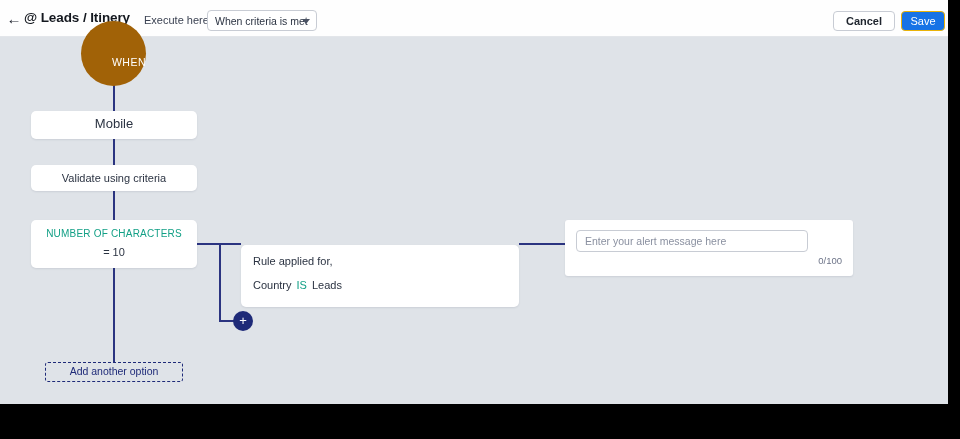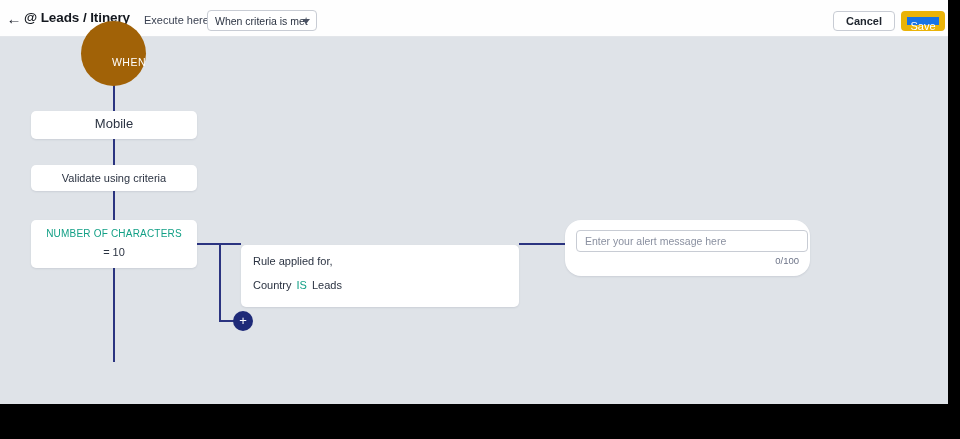--- a/index.html
+++ b/index.html
@@ -106,21 +106,21 @@
     width: 62px;
     background: #fff;
     border: 1px solid #c8ccd4;
     color: #20262f;
     font-weight: bold;
   }
   .btn-save {
     left: 901px;
     width: 44px;
     background: #1773e6;
-    border: 6px solid #eab308;
+    border: 1px solid #eab308;
     color: #fff;
   }
 
   
   .canvas {
     position: absolute;
     left: 0; top: 37px;
     width: 948px;
     height: 367px;
   }
@@ -202,23 +202,23 @@
     margin-top: 12px;
   }
   .rule-op {
     color: #13a086;
     margin: 0 5px;
   }
 
   .alert-card {
     position: absolute;
     left: 565px; top: 183px;
-    width: 245px; height: 56px;
-    background: #fff;
-    border-radius: 16px;
+    width: 288px; height: 56px;
+    background: #fff;
+    border-radius: 3px;
     box-shadow: 0 1px 2px rgba(30,40,70,0.10);
     box-sizing: border-box;
   }
   .alert-input {
     position: absolute;
     left: 11px; top: 10px;
     width: 232px; height: 22px;
     border: 1px solid #c8ccd4;
     border-radius: 4px;
     box-sizing: border-box;
@@ -342,18 +342,19 @@
       </div>
     </div>
 
     <div class="alert-card">
       <input class="alert-input" type="text" placeholder="Enter your alert message here" style="">
       <div class="alert-counter">0/100</div>
     </div>
 
     <div class="plus-btn">+</div>
 
+    <div class="add-option">Add another option</div>
 
   </div>
 </div>
 
 <div class="bottom-bar"></div>
 <div class="right-bar"></div>
 
 </body></html>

* * * * *

- Your instructions -
Say how many lines in this listing hold the string "left", giving the count and nothing more.

- Exercise answer -
4